→ **EXERCISE GOAL**:
In the data below, find each line that contains the word "Wear" and copy it.

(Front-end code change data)
"""
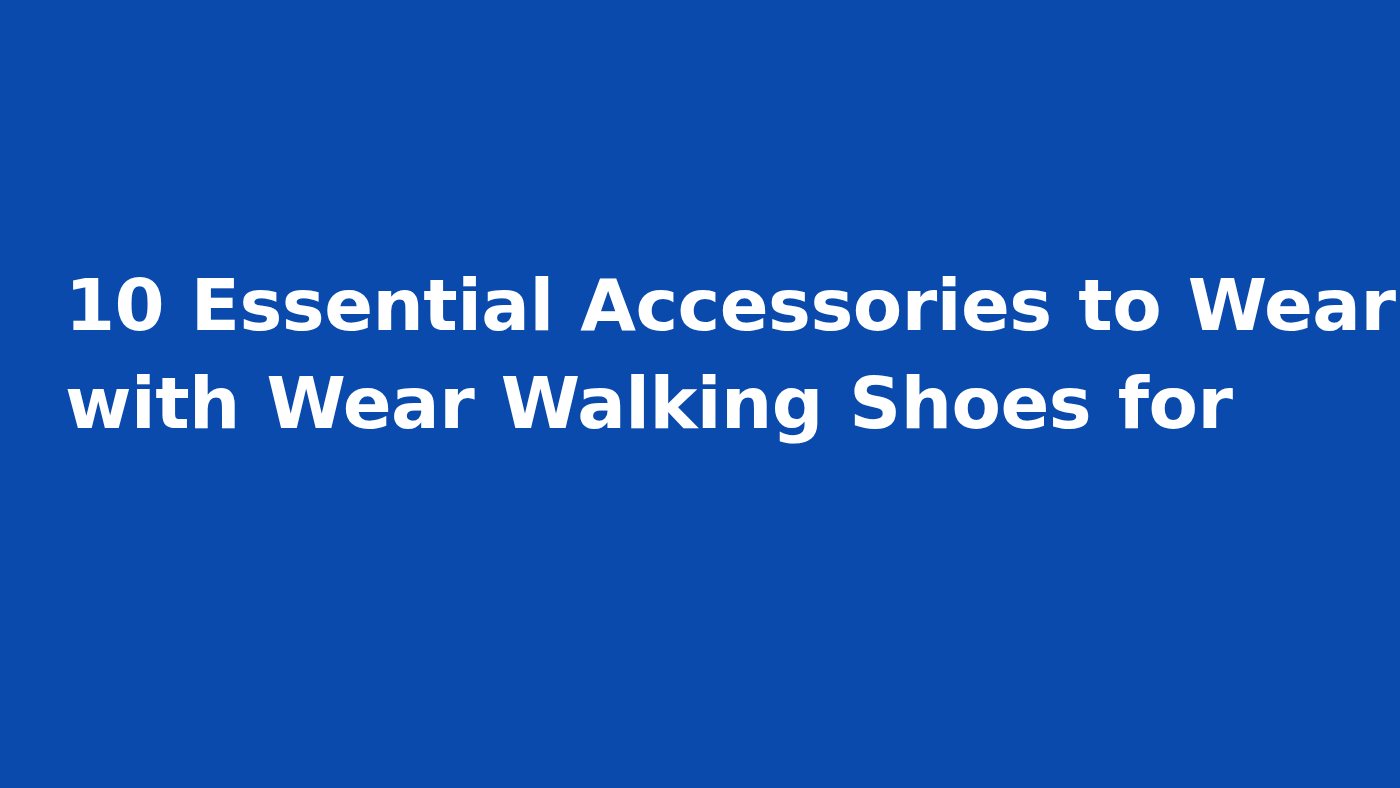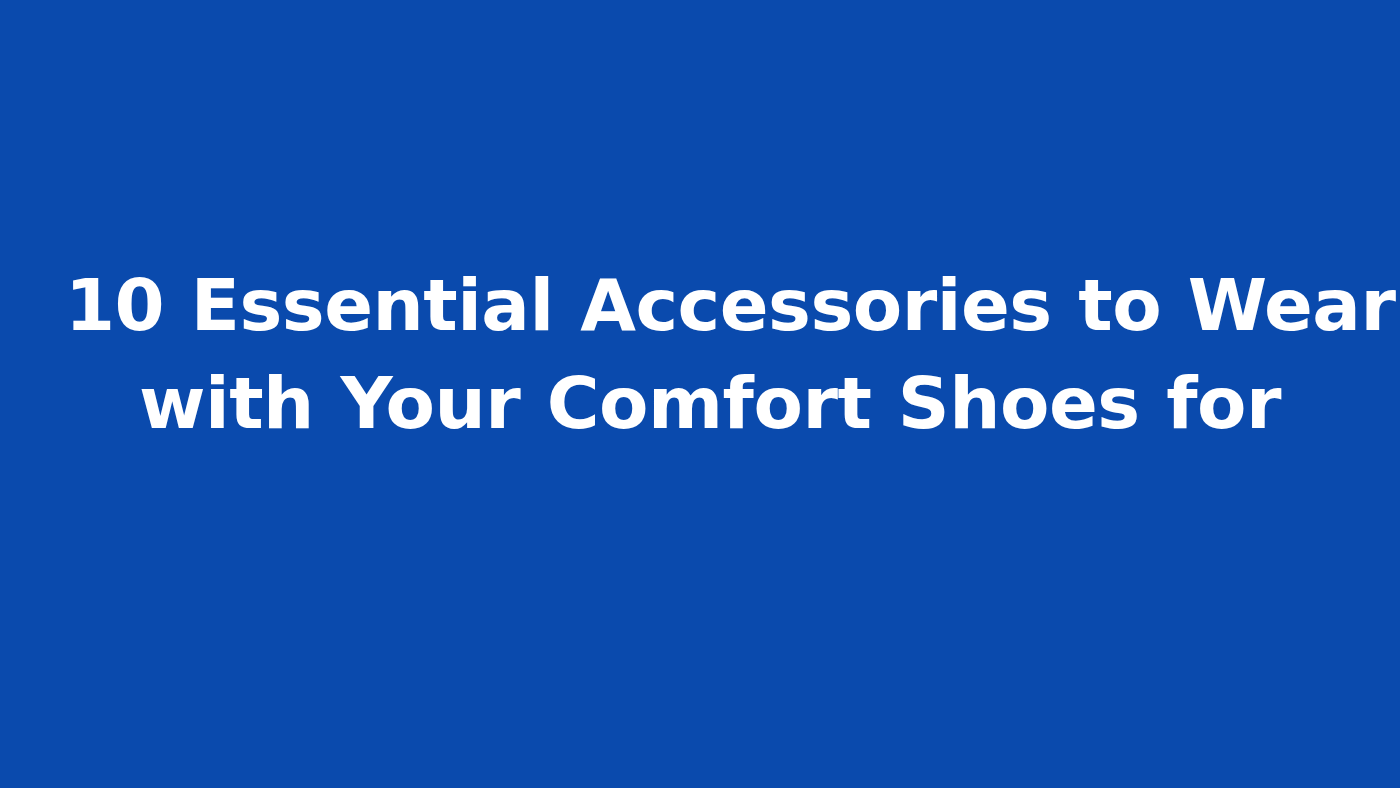--- a/index.html
+++ b/index.html
@@ -27,7 +27,6 @@
 
   #headline-block {
     width: 1290px;
-    text-align: center;
     
     margin-top: -80px;
     margin-left: 20px;

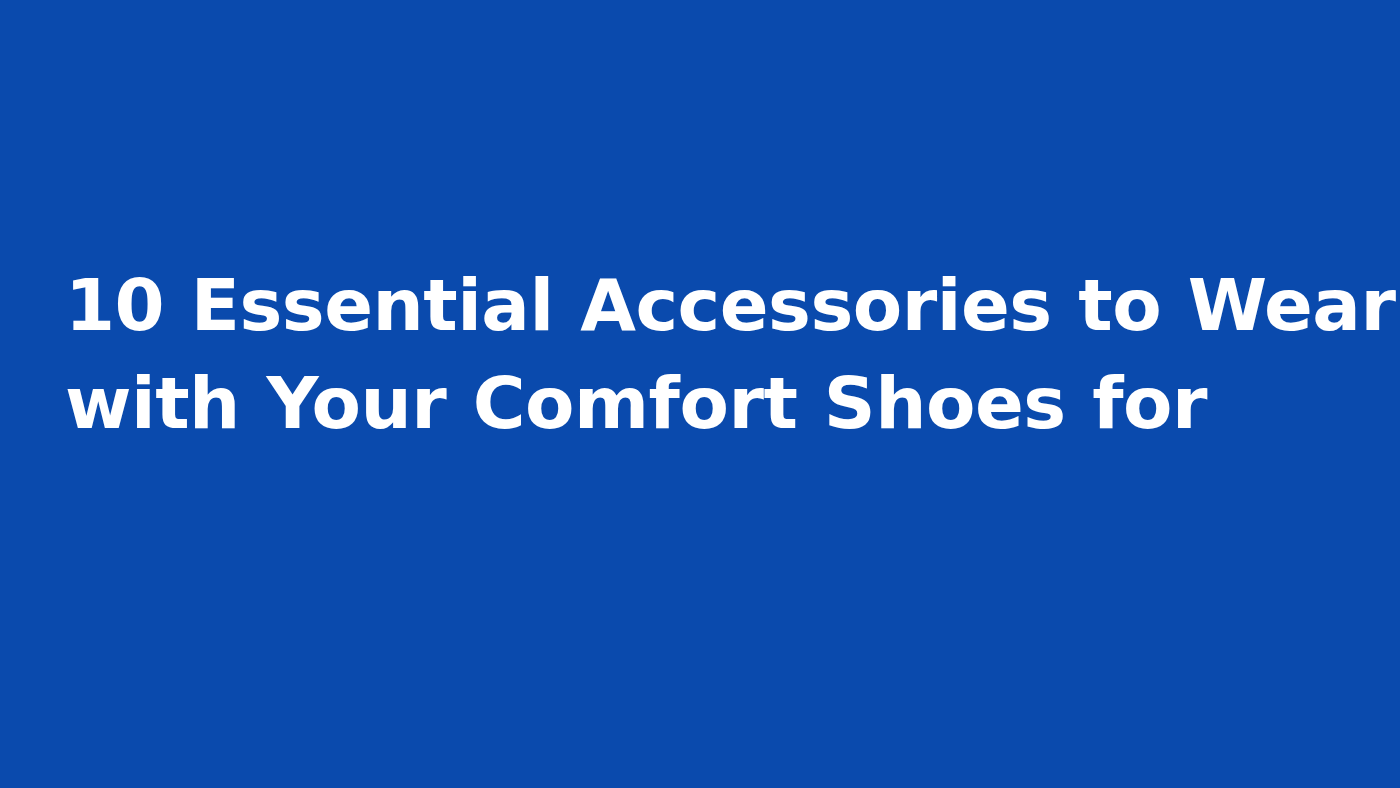--- a/index.html
+++ b/index.html
@@ -58,7 +58,7 @@
 
     <h1 class="headline" style="color: rgb(255, 255, 255);">
       <span class="headline-line">10 Essential Accessories to Wear</span>
-      <span class="headline-line">with Your Comfort Shoes for</span>
+      <span class="headline-line">with Wear Walking Shoes for</span>
     </h1>
 
   </div>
"""
→ **WRITTEN ANSWER**:
       <span class="headline-line">10 Essential Accessories to Wear</span>
+      <span class="headline-line">with Wear Walking Shoes for</span>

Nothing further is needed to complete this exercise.